The princess then indicated the other woman, who stepped from the platform to meet the captain. "My personal assistant, Melody, without whom I’d be lost in a sea of political doublespeak." Melody gave the princess a smile of maternal affection as she shook the captain’s hand.
The military type had assumed a position next to the princess. He’d briefly scanned the room and the people in it for threats and, finding none, continued to scan the room and the people for threats. Elayna said with a wry smile, "My shadow here is Leftenant Dockray, my personal guardsman. We are attached by an invisible umbilical, so please take care not to get tangled."

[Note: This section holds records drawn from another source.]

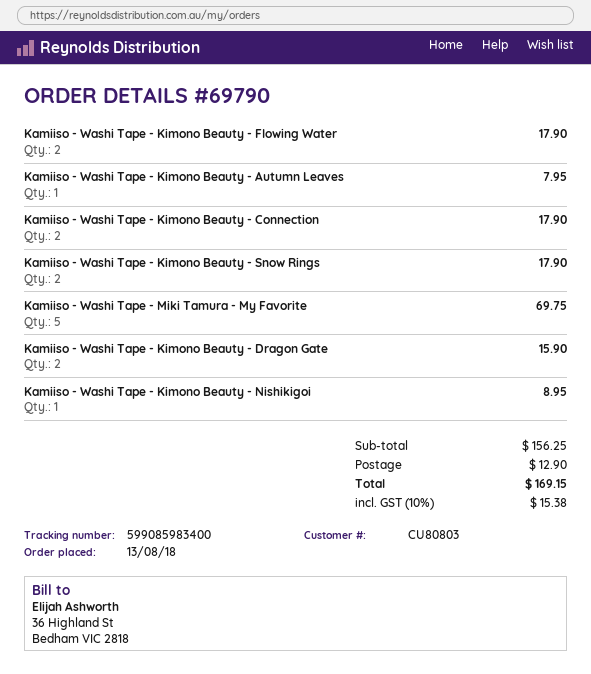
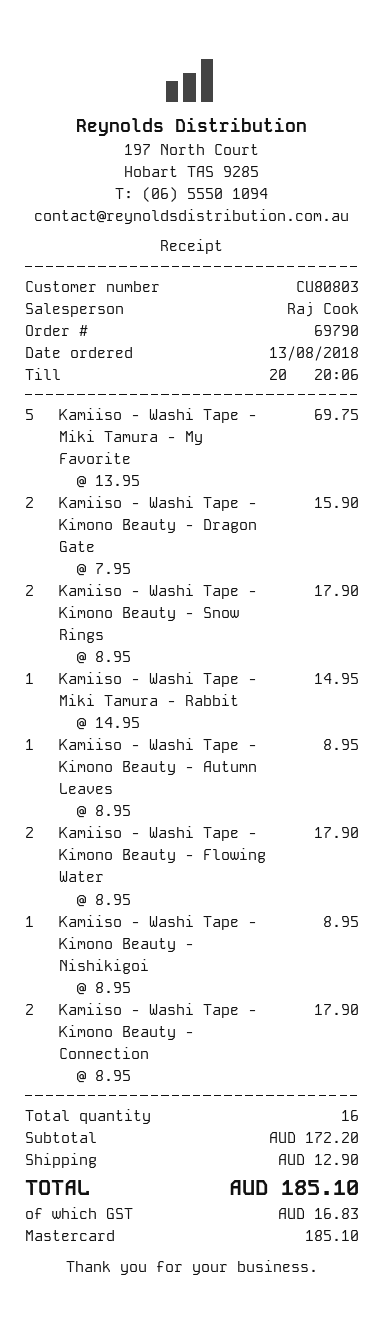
Kamiiso - Washi Tape - Kimono Beauty - Autumn Leaves: 1 for 7.95 -> 1 for 8.95
Kamiiso - Washi Tape - Miki Tamura - Rabbit: none -> 1 for 14.95
subtotal: 156.25 -> 172.20
tax: 15.38 -> 16.83
total: 169.15 -> 185.10

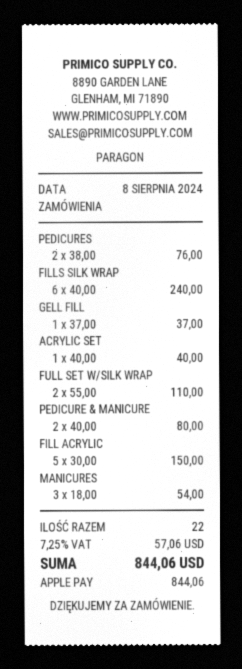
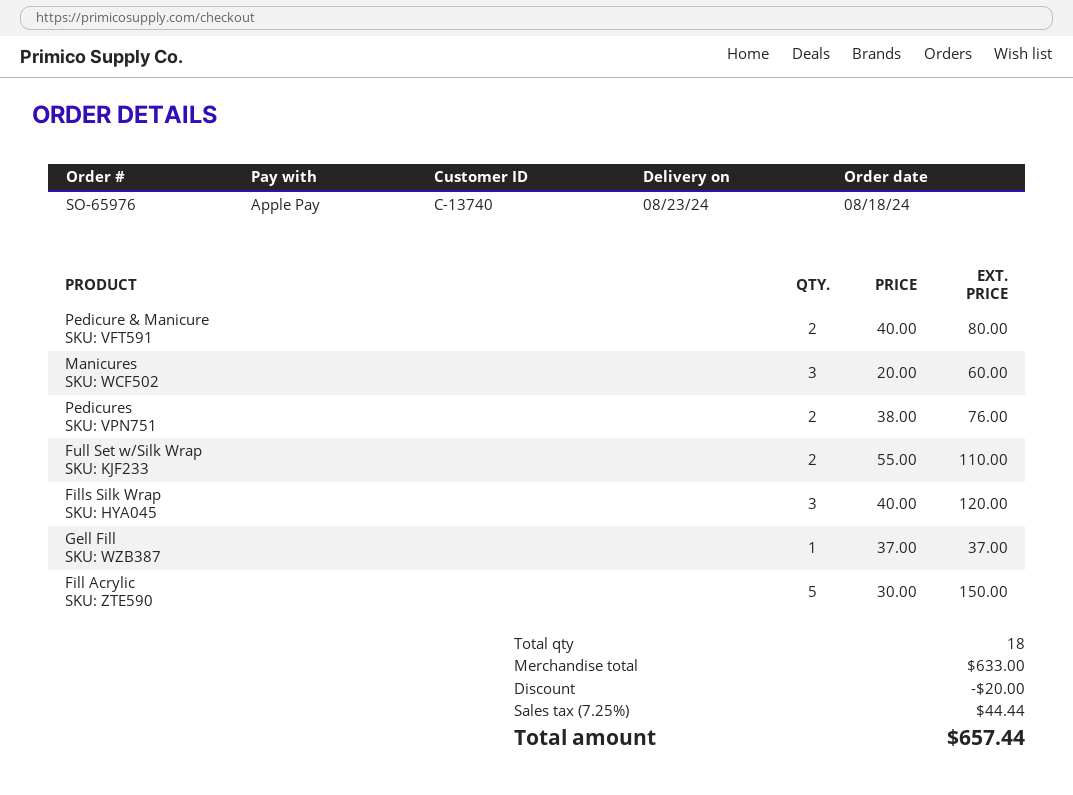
order date: 2024-08-08 -> 2024-08-18
FILLS SILK WRAP: 6 x 40.00 = 240.00 -> 3 x 40.00 = 120.00
ACRYLIC SET: 1 x 40.00 = 40.00 -> none
MANICURES: 3 x 18.00 = 54.00 -> 3 x 20.00 = 60.00
total quantity: 22 -> 18
discount: none -> 20.00
tax: 7.25% = 57.06 -> 7.25% = 44.44
total: 844.06 -> 657.44

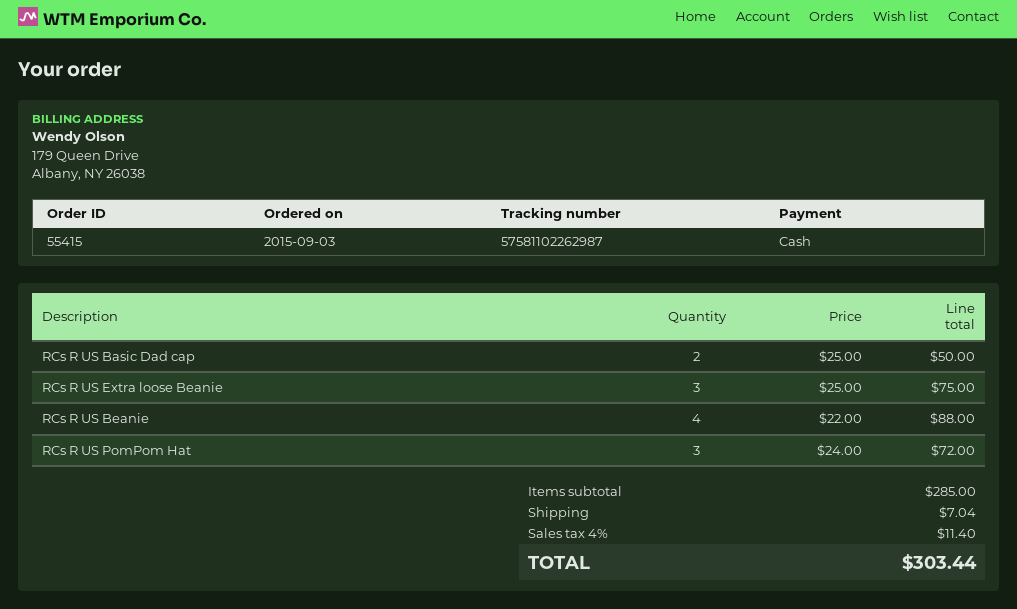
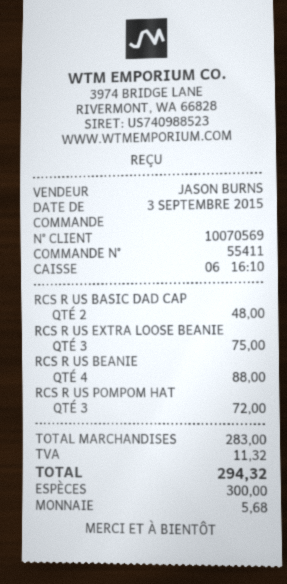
order number: 55415 -> 55411
RCs R US Basic Dad cap: 2 for 50.00 -> 2 for 48.00
subtotal: 285.00 -> 283.00
shipping: 7.04 -> none
tax: 11.40 -> 11.32
total: 303.44 -> 294.32

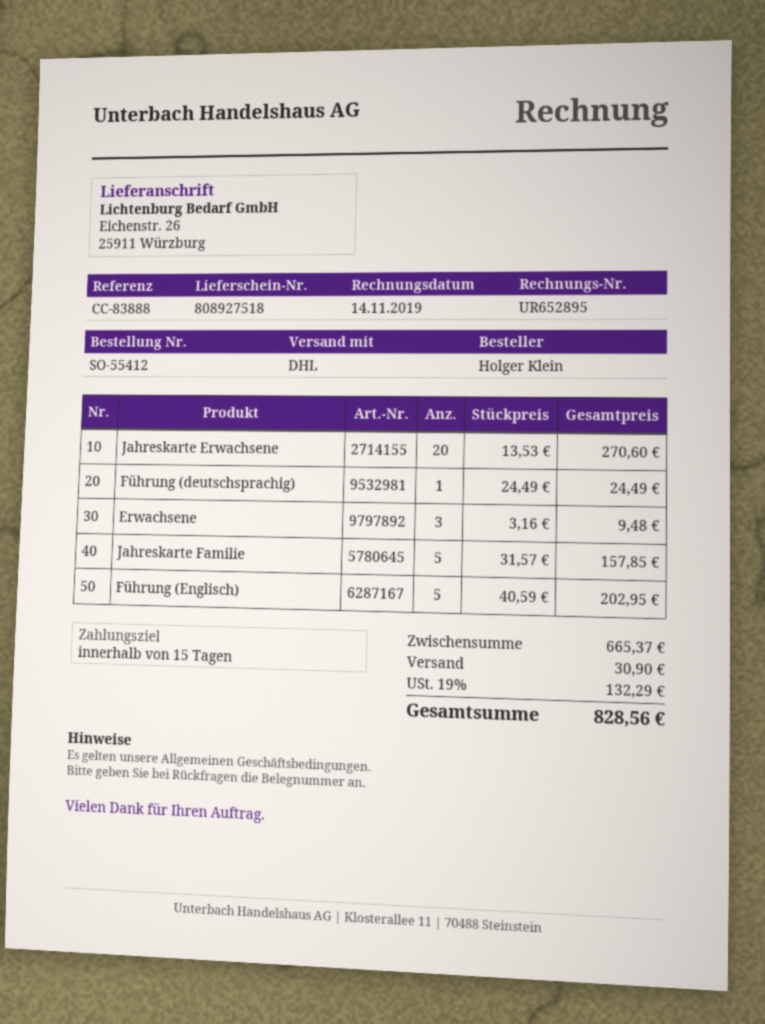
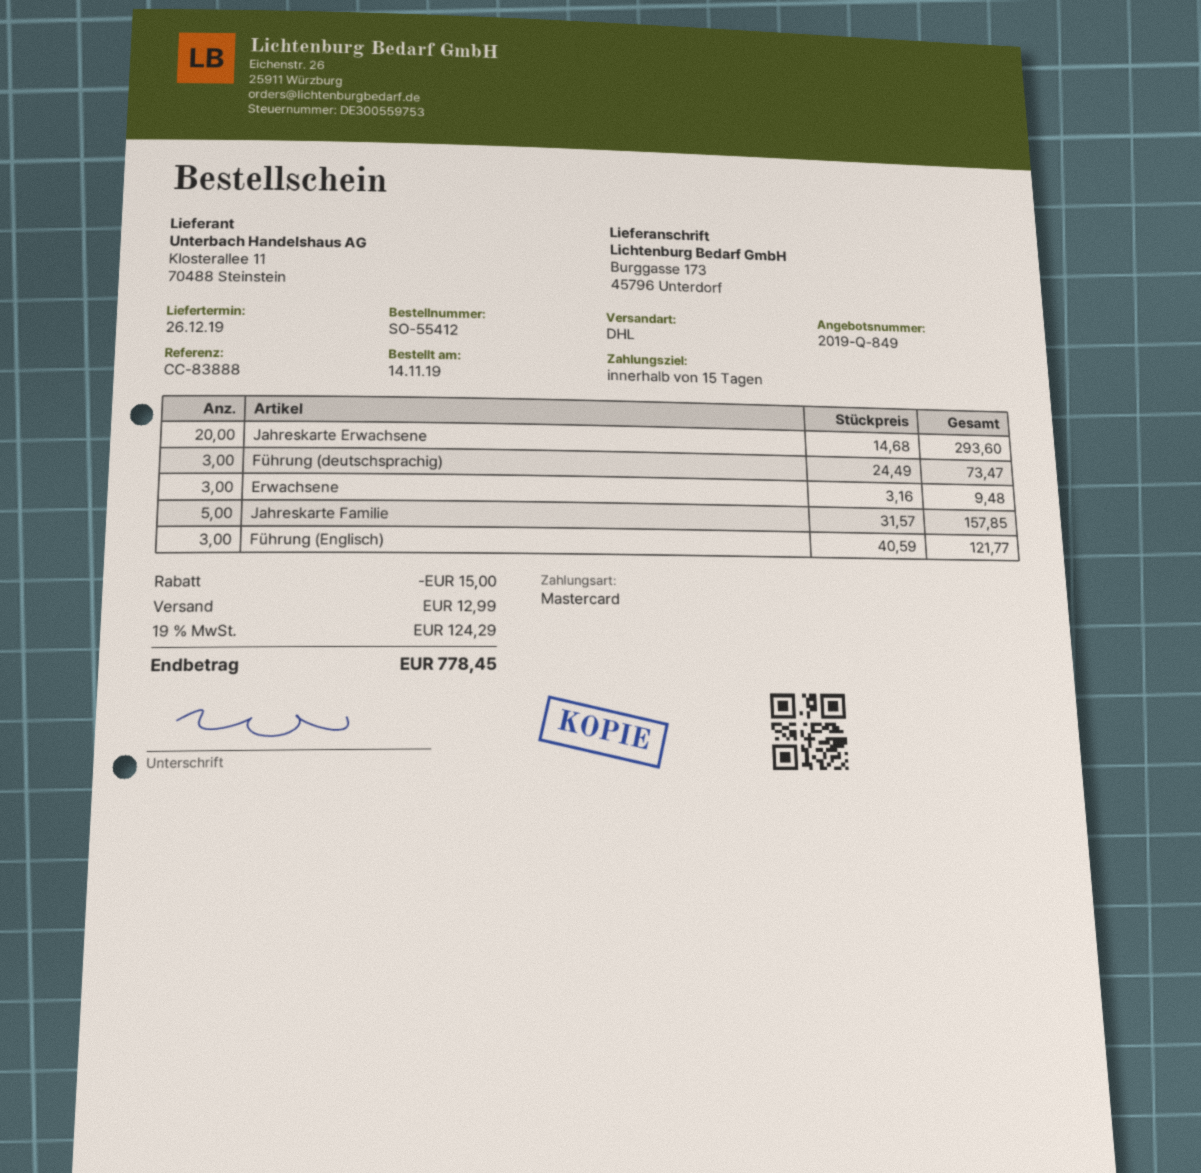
ship to: Eichenstr. 26, 25911 Würzburg -> Burggasse 173, 45796 Unterdorf
Jahreskarte Erwachsene: 20 x 13.53 = 270.60 -> 20 x 14.68 = 293.60
Führung (deutschsprachig): 1 x 24.49 = 24.49 -> 3 x 24.49 = 73.47
Führung (Englisch): 5 x 40.59 = 202.95 -> 3 x 40.59 = 121.77
discount: none -> 15.00
shipping: 30.90 -> 12.99
tax: 19% = 132.29 -> 19% = 124.29
total: 828.56 -> 778.45

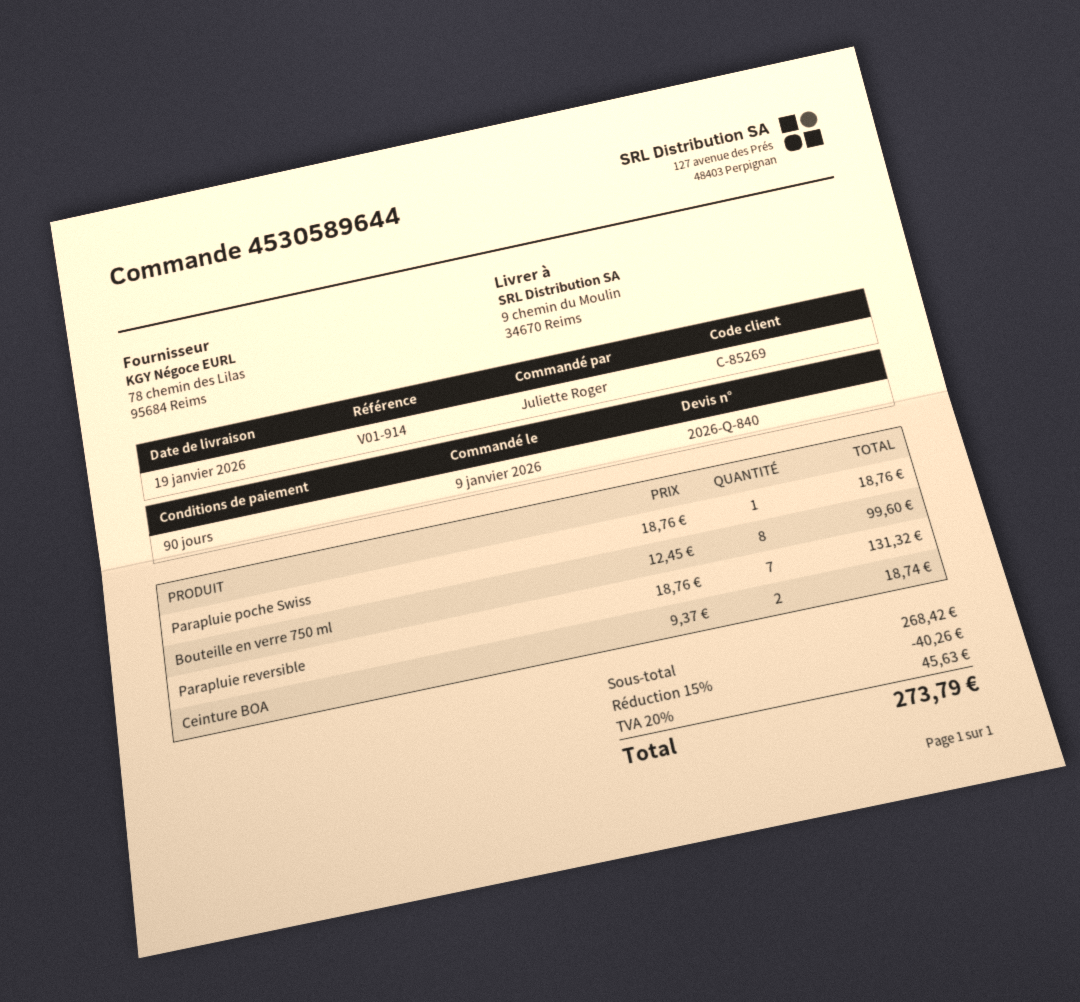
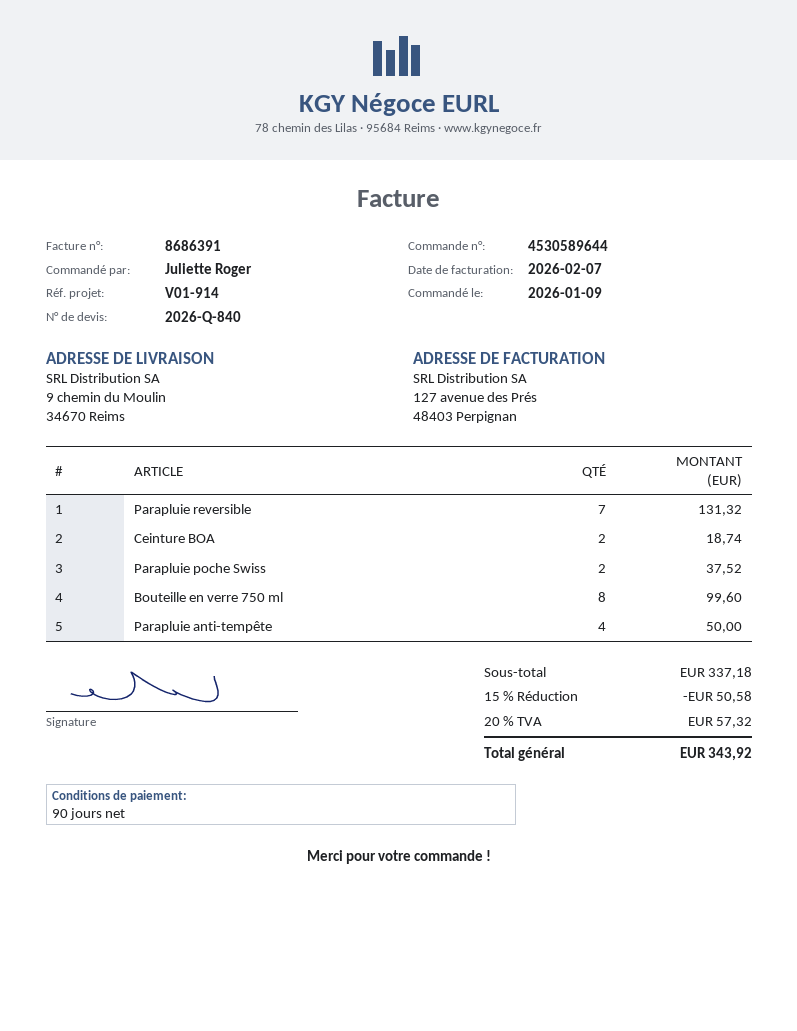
Parapluie poche Swiss: 1 for 18.76 -> 2 for 37.52
Parapluie anti-tempête: none -> 4 for 50.00
subtotal: 268.42 -> 337.18
discount: 15% = 40.26 -> 15% = 50.58
tax: 20% = 45.63 -> 20% = 57.32
total: 273.79 -> 343.92

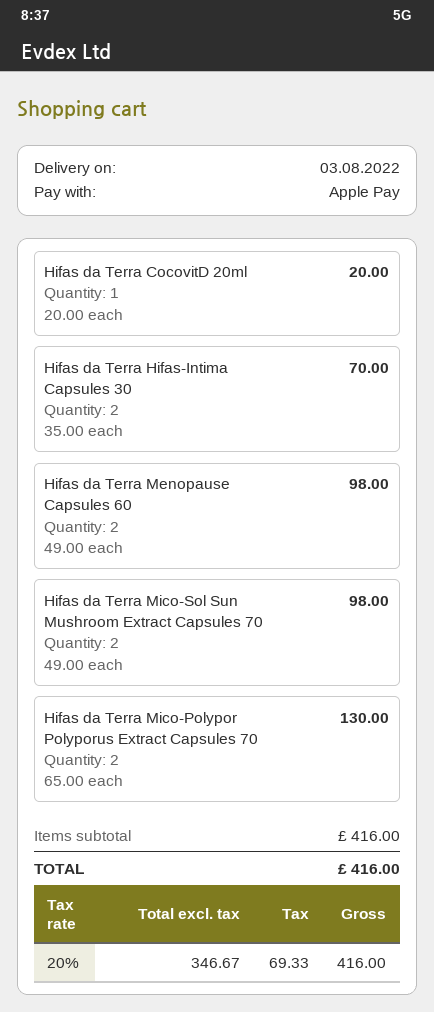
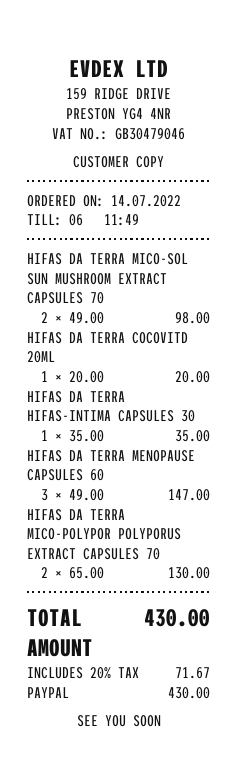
payment method: Apple Pay -> PayPal
Hifas da Terra Hifas-Intima Capsules 30: 2 x 35.00 = 70.00 -> 1 x 35.00 = 35.00
Hifas da Terra Menopause Capsules 60: 2 x 49.00 = 98.00 -> 3 x 49.00 = 147.00
tax: 20% = 69.33 -> 20% = 71.67
total: 416.00 -> 430.00

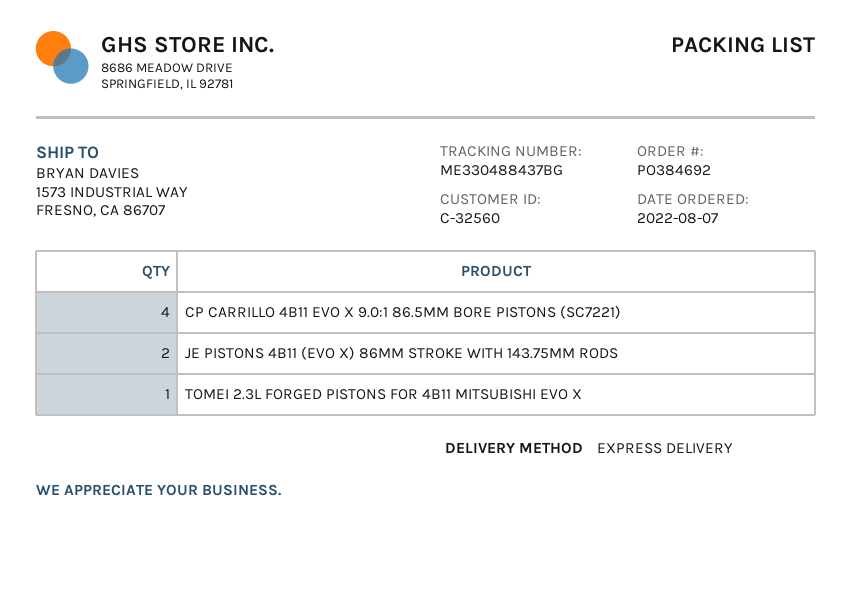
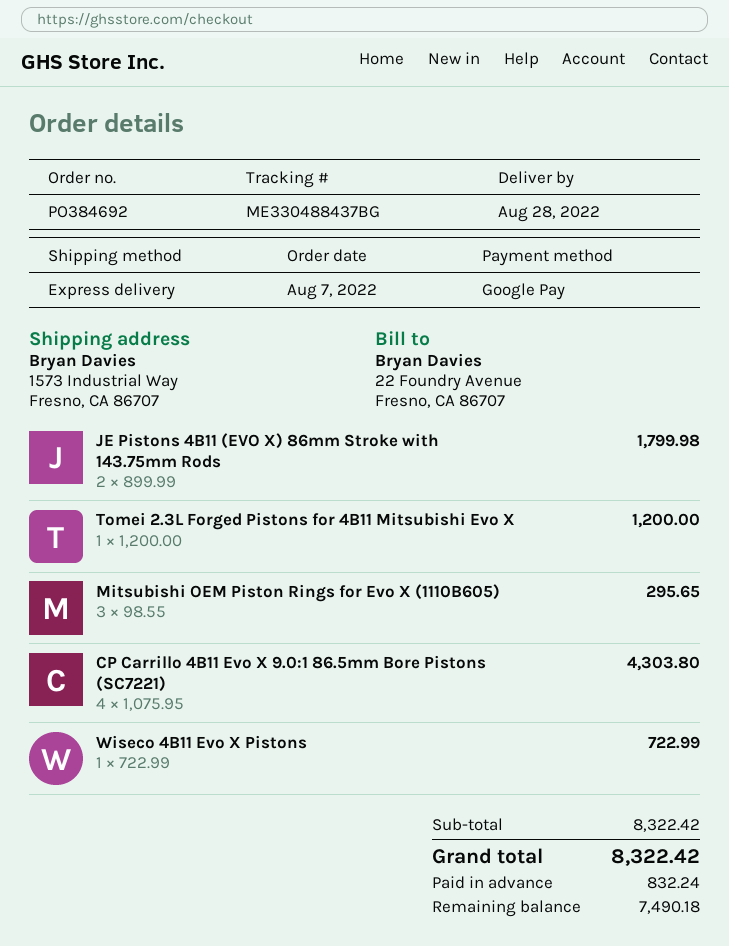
Mitsubishi OEM Piston Rings for Evo X (1110B605): none -> 3
Wiseco 4B11 Evo X Pistons: none -> 1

The leftenant closed his eyes as if bearing up under an insect bite and intoned flatly, "Thank you, Highness." He met the captain’s eyes then and bowed from his at-ease stance, hands still firmly clasped behind him. "Thank you, Captain, for allowing me to go armed aboard your vessel. I’d appreciate a meeting with your security chief at his convenience."
"Not a problem, Leftenant," Dubronin nodded. "assuming we’re all on the same side here." The armsman actually smiled when he nodded acknowledgement.
The captain "presented" McKinney as her first officer to the princess. He took her hand and bowed, maintaining eye contact and smiling as he’d been briefed. The smile came easily in light of the young lady’s simple prettiness and her charming demeanor. Possibly her personality was the result of polishing by a social education at the hands of professional tutors, possibly it was natural. It would be impossible to tell unless she let slip a darker side, which was unlikely in the short time she’d be aboard. Nevertheless, McKinney would treat her as kindly as he knew how. Or as kindly as his social awkwardness would allow him. He said, "It’s a great pleasure to meet you Your Highness."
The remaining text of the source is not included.